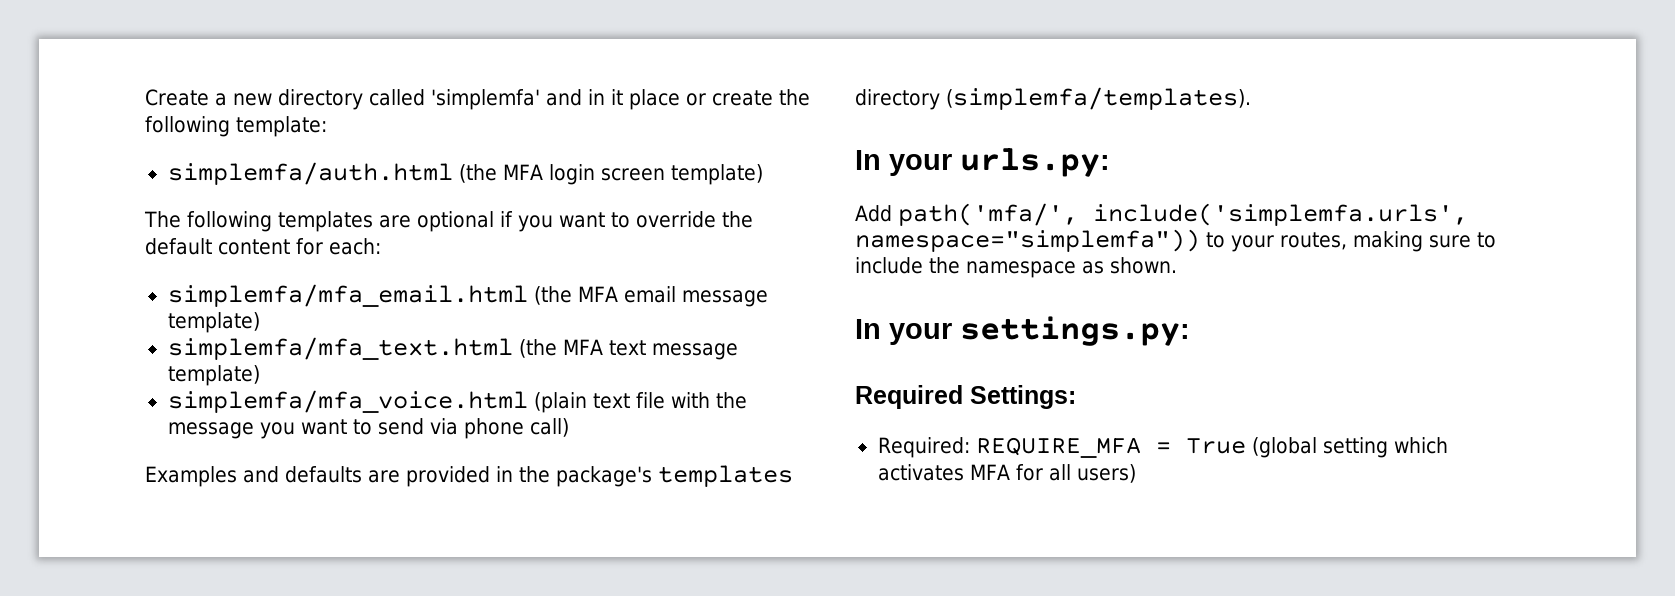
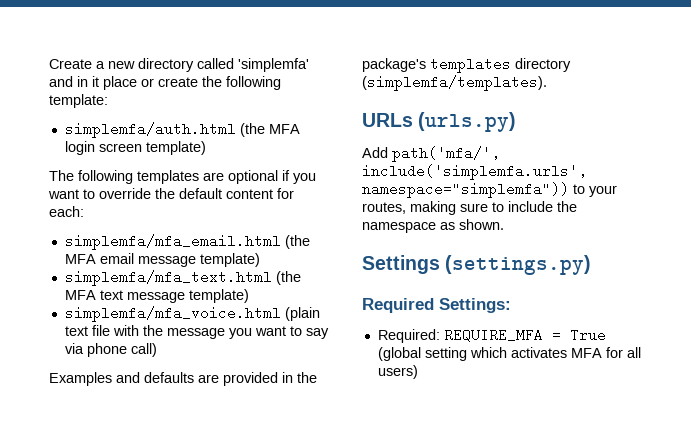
- simplemfa/mfa_voice.html (plain text file with the message you want to send via phone call)
+ simplemfa/mfa_voice.html (plain text file with the message you want to say via phone call)
- In your urls.py:
+ URLs (urls.py)
- In your settings.py:
+ Settings (settings.py)

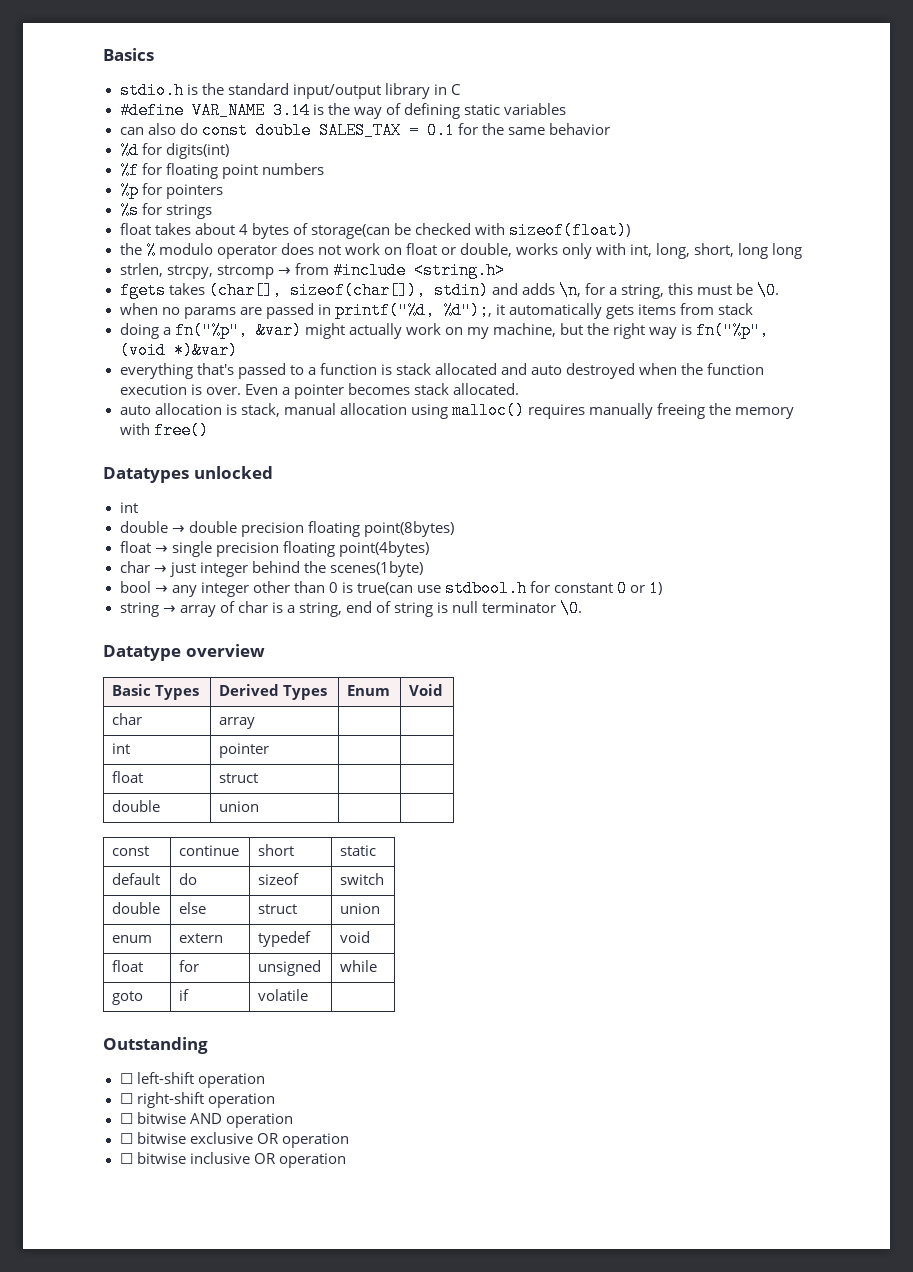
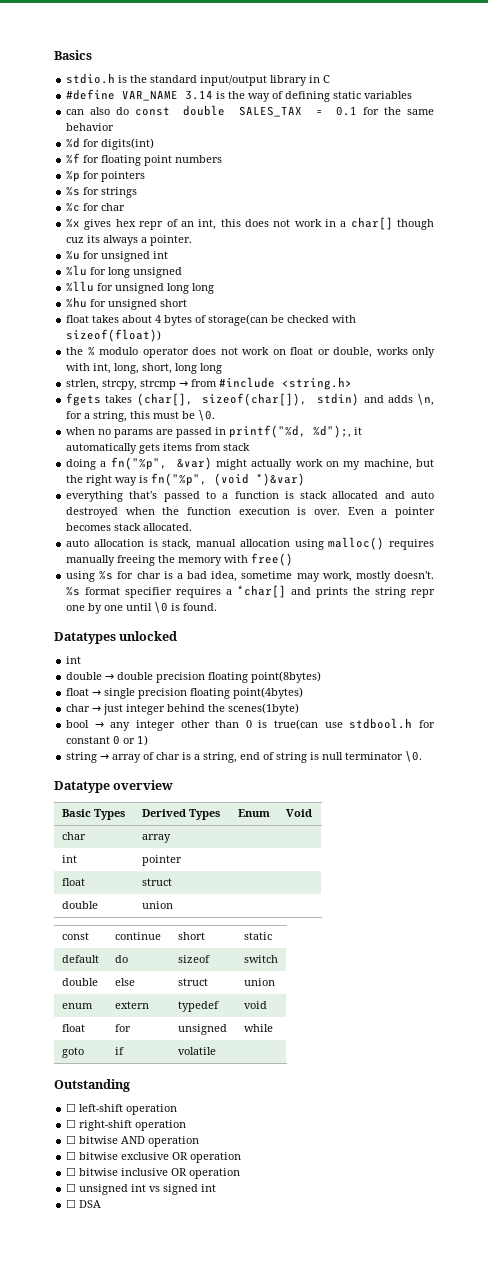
+ %c for char
+ %x gives hex repr of an int, this does not work in a char[] though cuz its always a pointer.
+ %u for unsigned int
+ %lu for long unsigned
+ %llu for unsigned long long
+ %hu for unsigned short
- strlen, strcpy, strcomp → from #include <string.h>
+ strlen, strcpy, strcmp → from #include <string.h>
+ using %s for char is a bad idea, sometime may work, mostly doesn't. %s format specifier requires a *char[] and prints the string repr one by one until \0 is found.
+ ☐ unsigned int vs signed int
+ ☐ DSA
---+---
■ **INSTRUCTIONS FOR THE TASK**: Only the lines from the one containing "unsigned long long" through the end of the records above belong in the output, each exactly as it stands, both ends included.

■ **WRITTEN SOLUTION**:
+ %llu for unsigned long long
+ %hu for unsigned short
- strlen, strcpy, strcomp → from #include <string.h>
+ strlen, strcpy, strcmp → from #include <string.h>
+ using %s for char is a bad idea, sometime may work, mostly doesn't. %s format specifier requires a *char[] and prints the string repr one by one until \0 is found.
+ ☐ unsigned int vs signed int
+ ☐ DSA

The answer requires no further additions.